Even though Igor accompanies her, she has never felt so alone.
“Thank you,” he says, shaking hands with the radiologist.
Fine, she thinks, he doesn’t want to panic her, but must he thank the man quite so heartily? He has just been informed that his wife has consumption. Doesn’t he realize that she has just received her death warrant? Doesn’t he grasp that she might die? Her own handshake, when she offers it, is more grudging, guarded.
Afterward Igor says all the right things, and reassures her in appropriate ways, but as with the X-ray there seems to her to be something missing. She finds it hard to say what it is: a deeper sense of conviction behind the words, perhaps, or a greater sense of consolation in his tone. All she knows is, there’s a gap, a barrier between them, some kind of wall. Maybe, she considers, it’s that he is alive and well and that she is sick. Can it be that simple?

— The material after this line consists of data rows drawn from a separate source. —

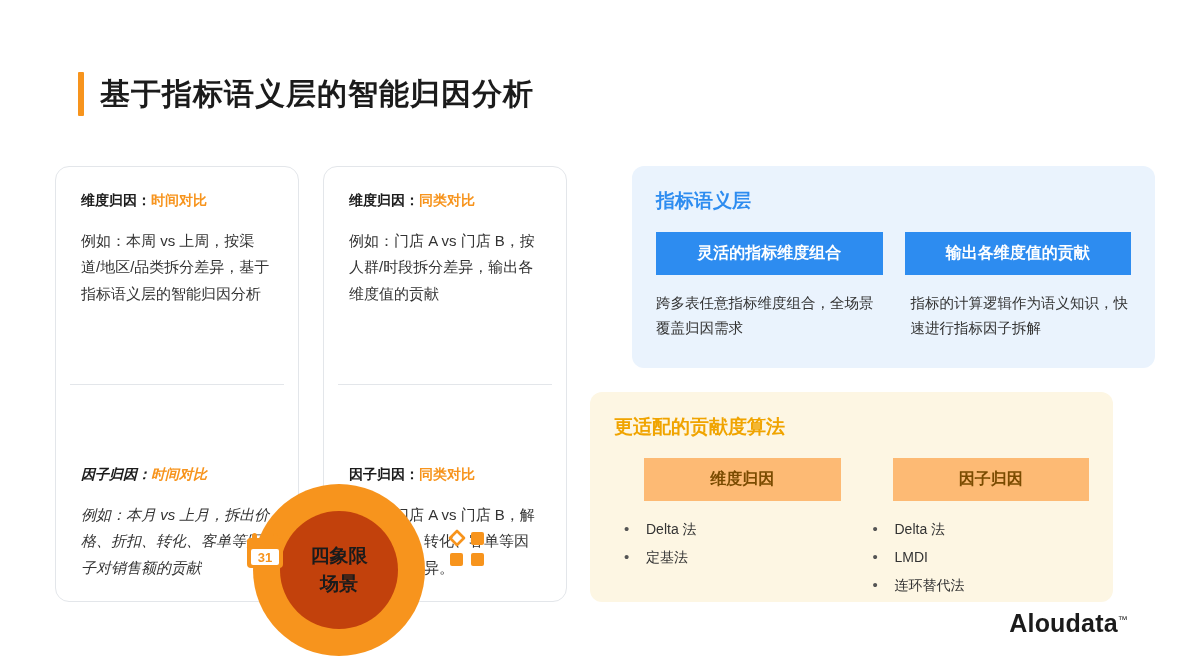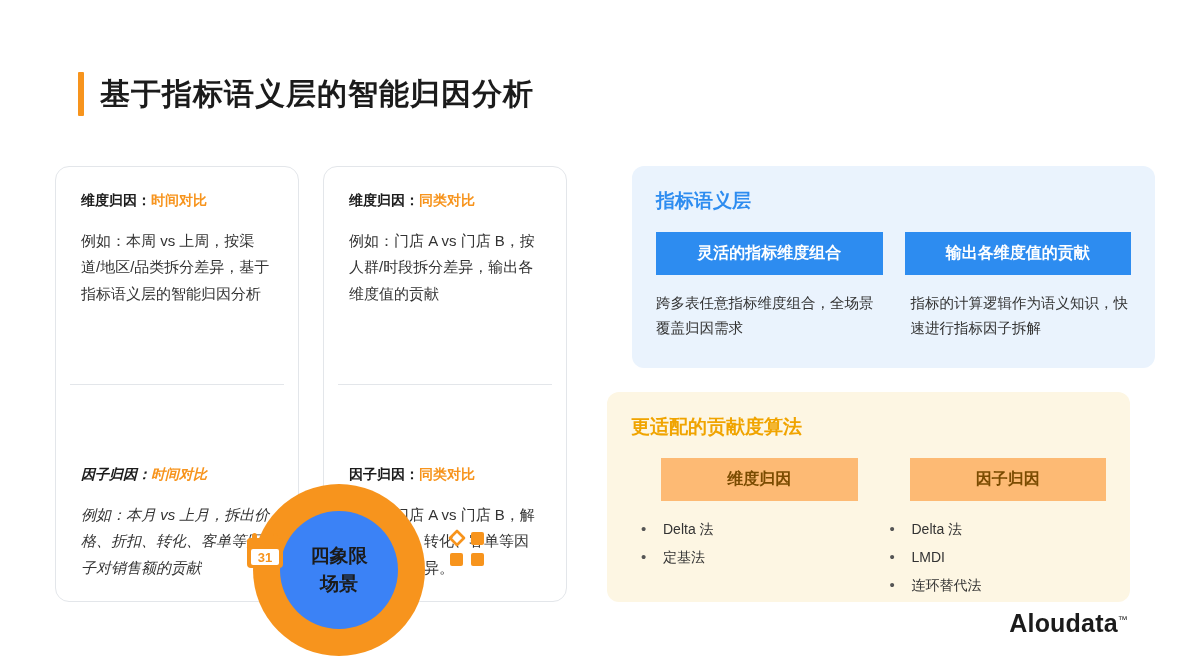"更适配的贡献度算法" .panel-yellow { left: 607px -> 590px }
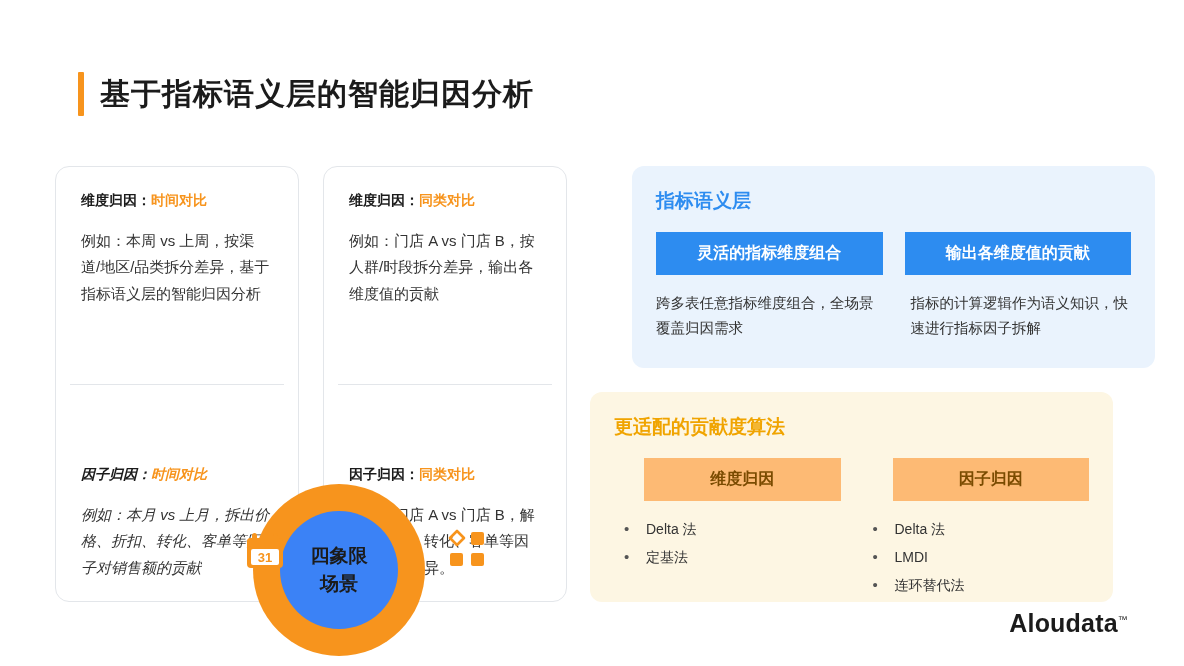"四象限" .donut-inner { background: #3b82f6 -> #c2410c }
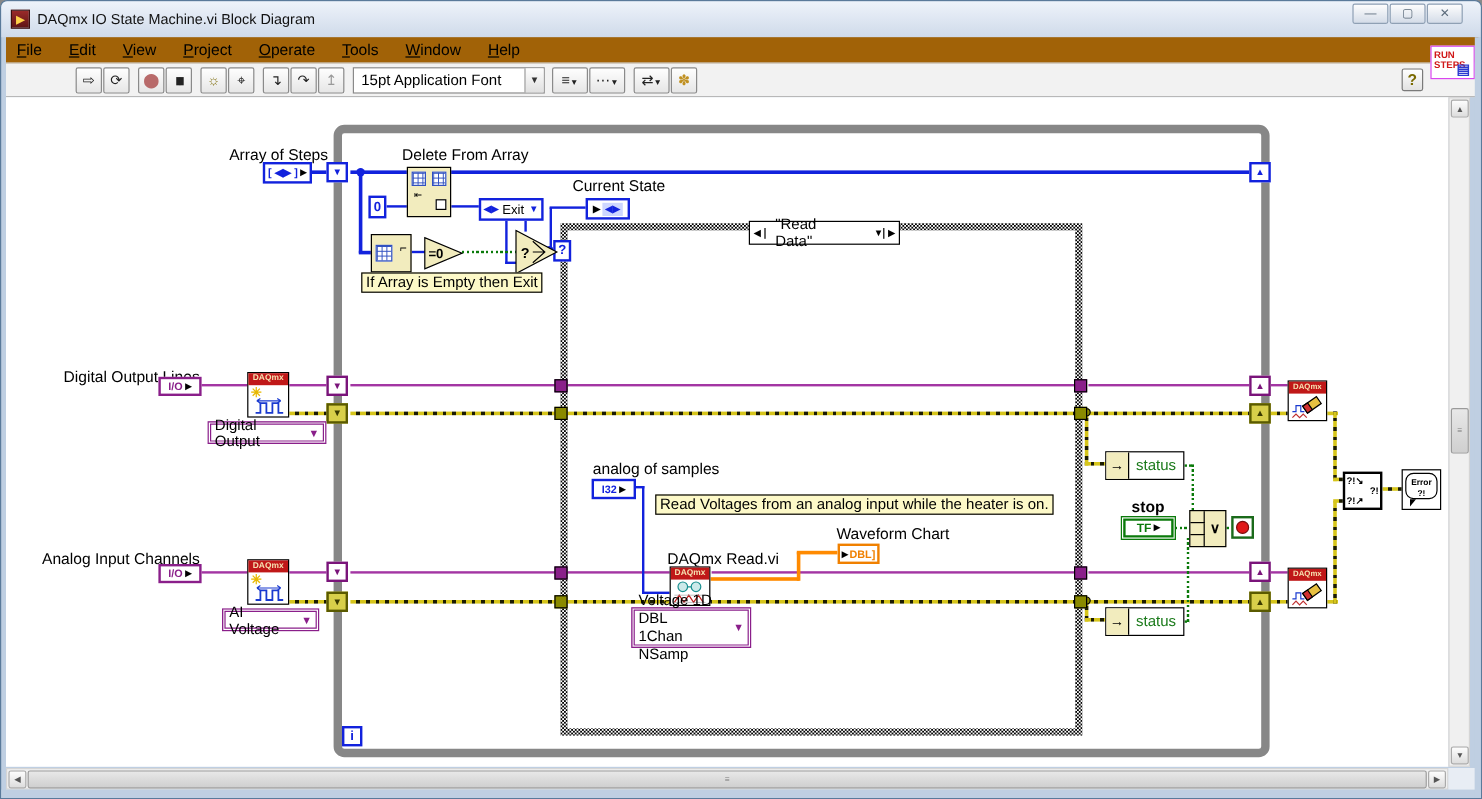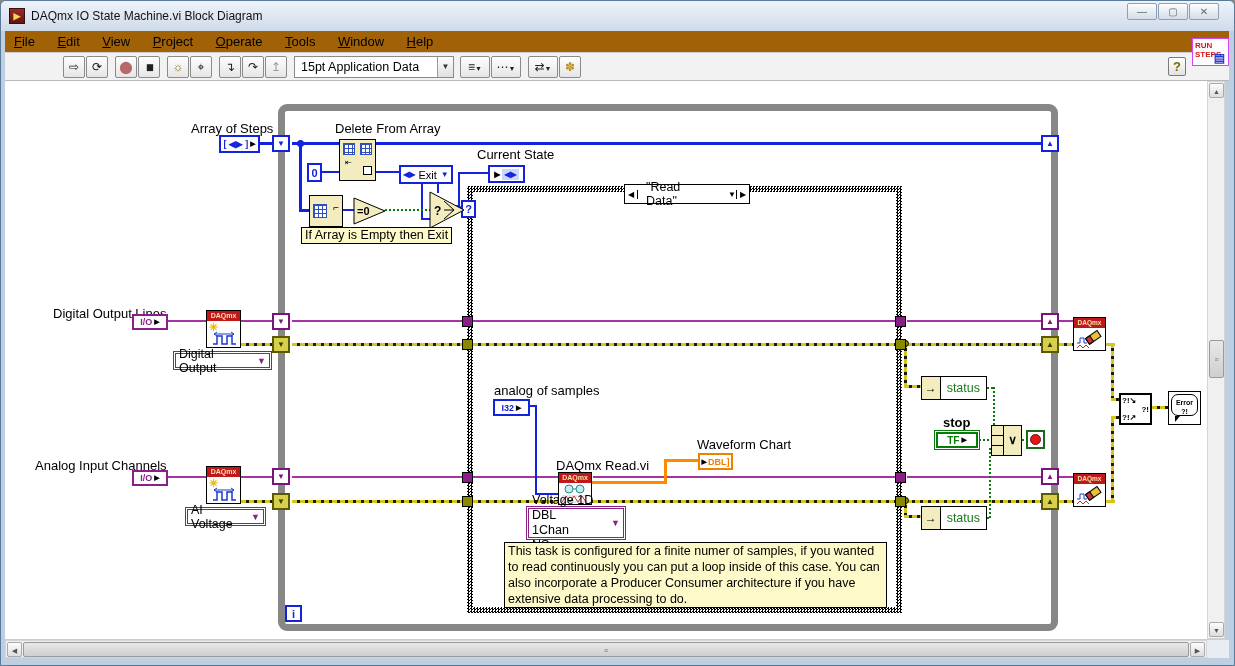"15pt Application Data" span { text: Data -> Font }
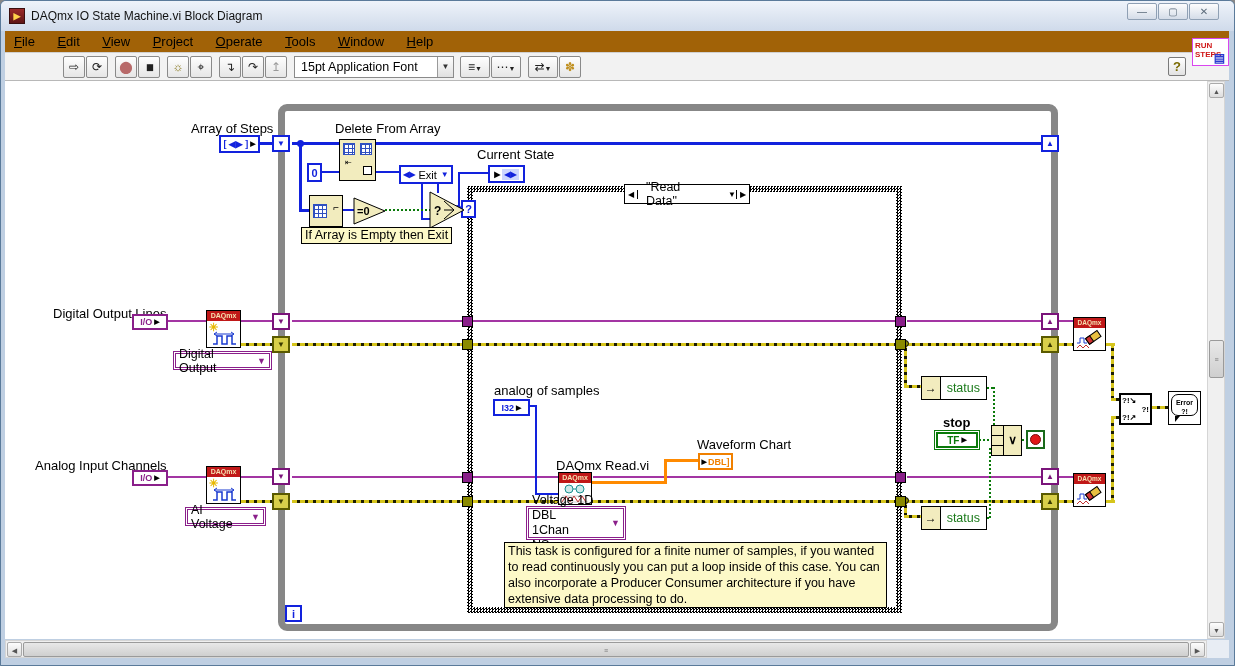"Read Voltages from an analog" div.cmt { html: none -> <div>Read Voltages from an analog input while the heater is on.</div> }
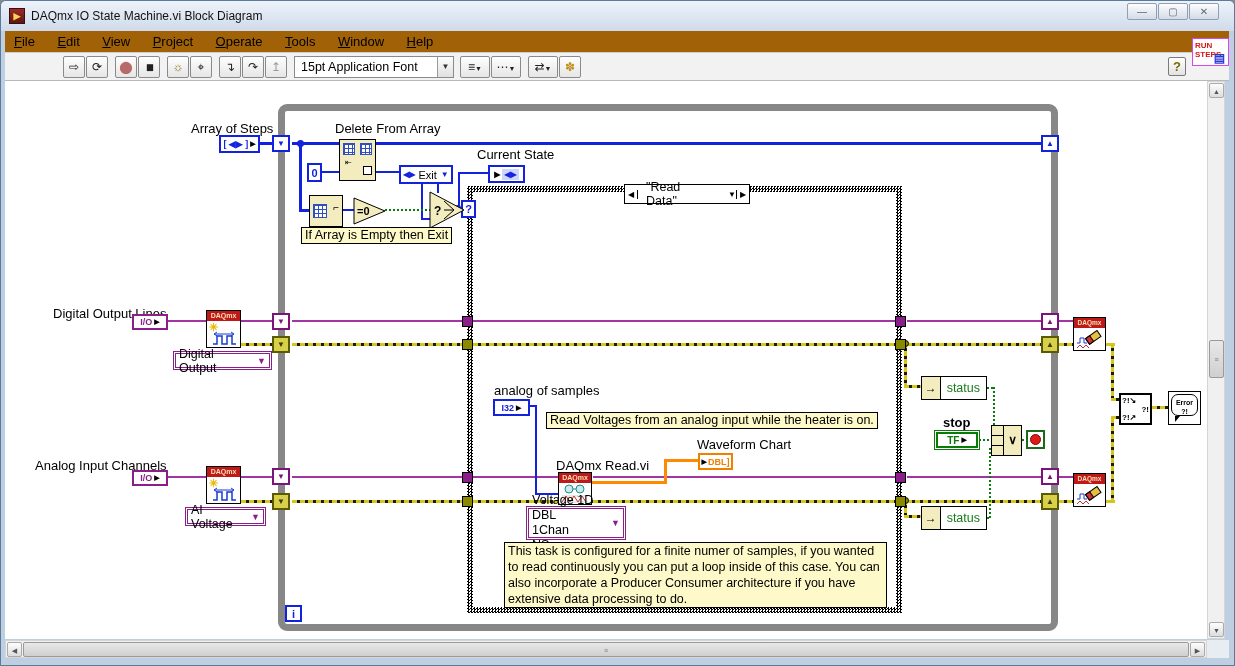"This task is configured for" div.cmt { html: <div>This task is configured for a finite numer of samples, if you wanted to read continuously you can put a loop inside of this case. You can also incorporate a Producer Consumer architecture if you have extensive data processing to do.</div> -> none }
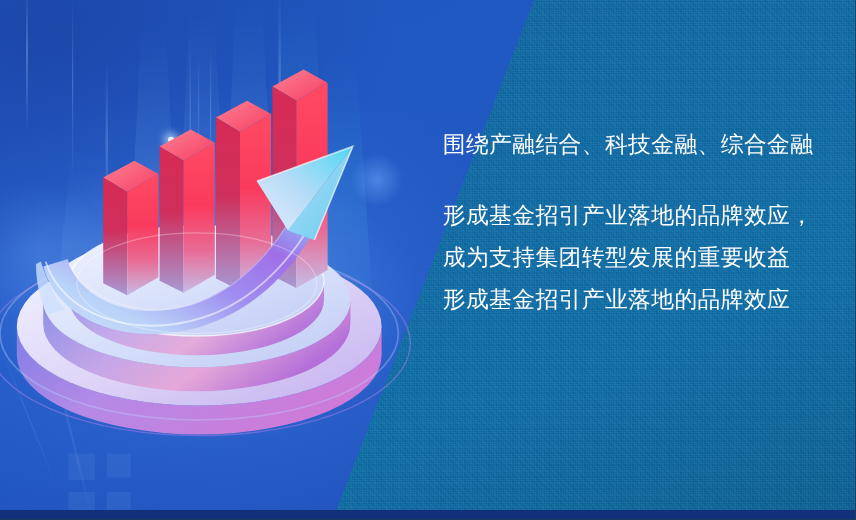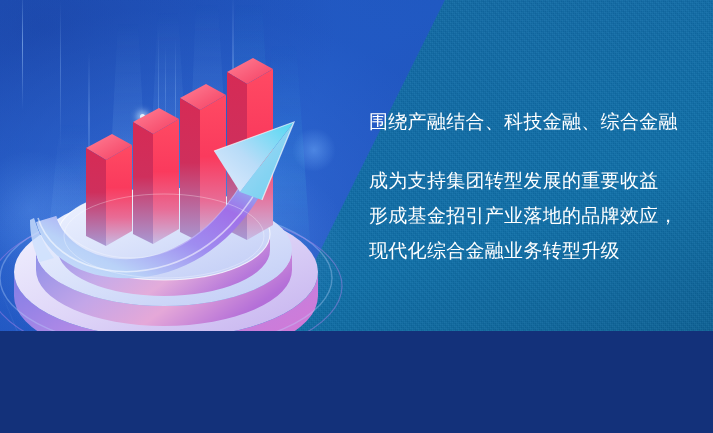"围绕产融结合、科技金融、综合金融" #banner { height: 331px -> 425px }
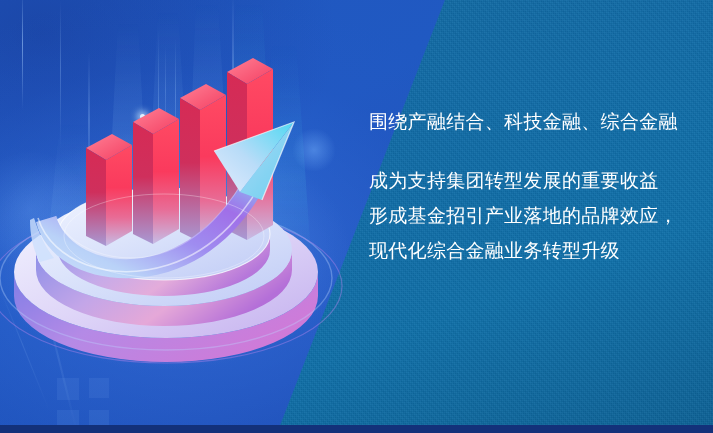"成为支持集团转型发展的重要收益" span.line { order: before "形成基金招引产业落地的品牌效应，" -> after "形成基金招引产业落地的品牌效应，" }
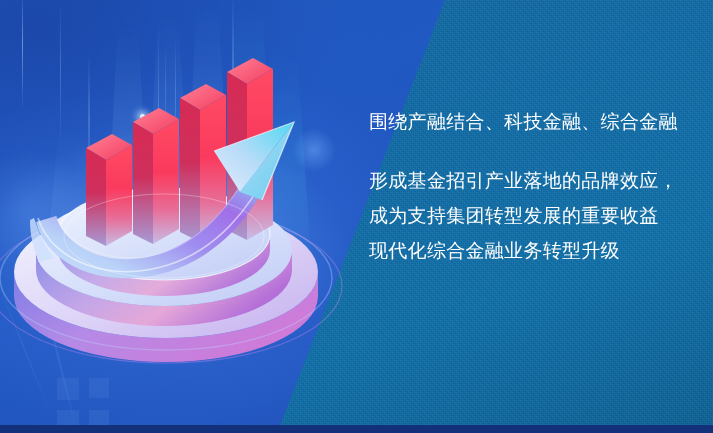"现代化综合金融业务转型升级" span.line { text: 现代化综合金融业务转型升级 -> 形成基金招引产业落地的品牌效应 }
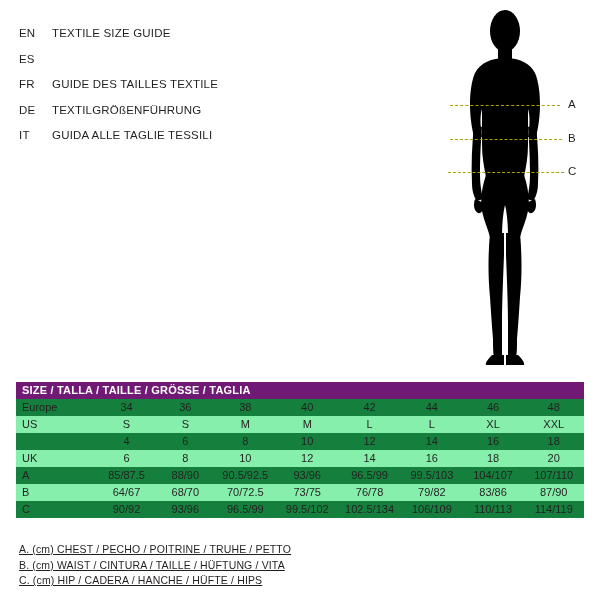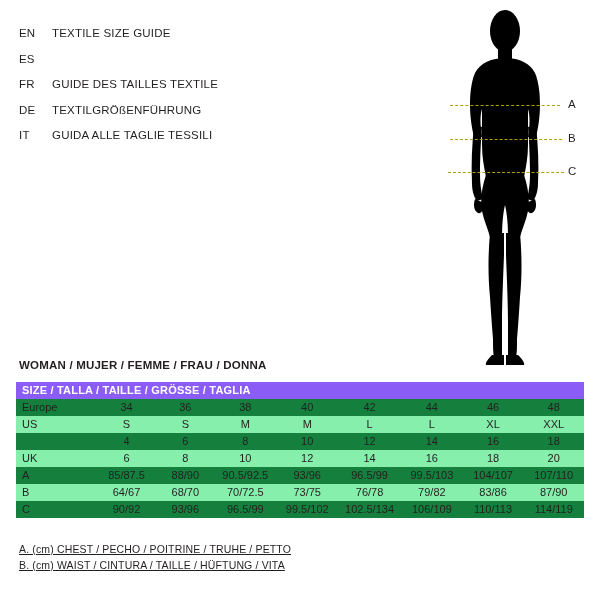"WOMAN / MUJER / FEMME" div.woman-title { html: <div>WOMAN / MUJER / FEMME / FRAU / DONNA</div> -> none }
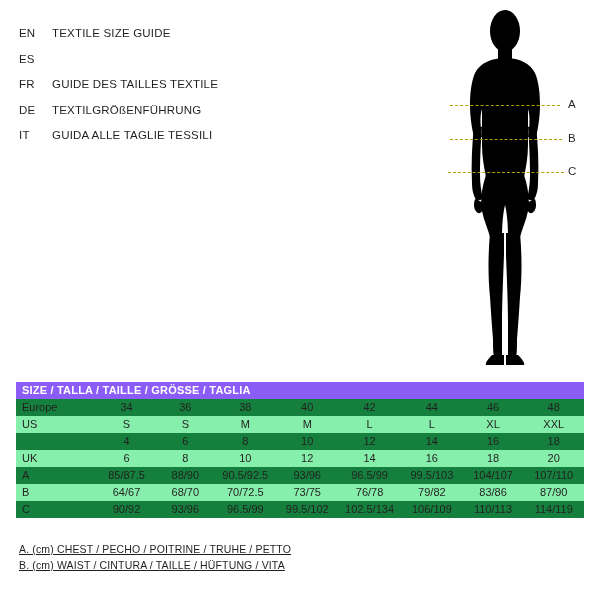"SIZE / TALLA / TAILLE" .row-head td { background: #8b5cf6 -> #701a75 }
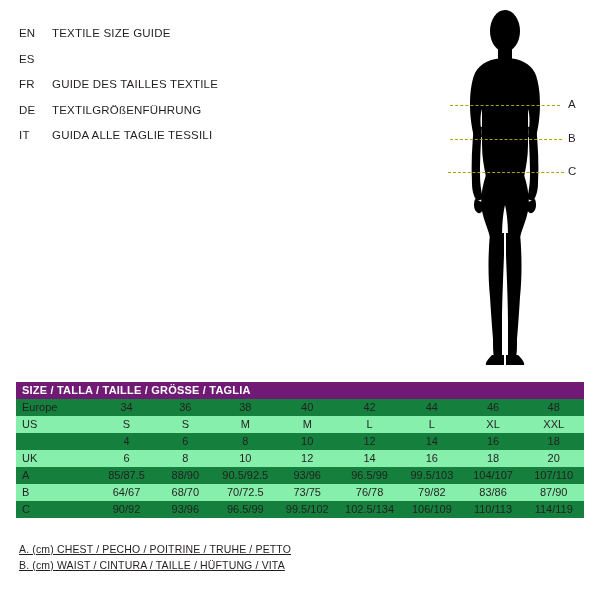"C. (cm) HIP / CADERA" div { html: none -> <div>C. (cm) HIP / CADERA / HANCHE / HÜFTE / HIPS</div> }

Next morning she wakes up, terrified and sweating, with a feeling of depletion, of lives sloughed off. Turning to see the empty pillow beside her, she experiences a vivid sense of diminishment.
Igor is already at work downstairs, hammering away at the piano. She hears, too, the voices of her children rise from a remote corner of the house. And, leaking also into her consciousness like a detectable stain, she hears distinctly the voice of Coco. She is singing to them.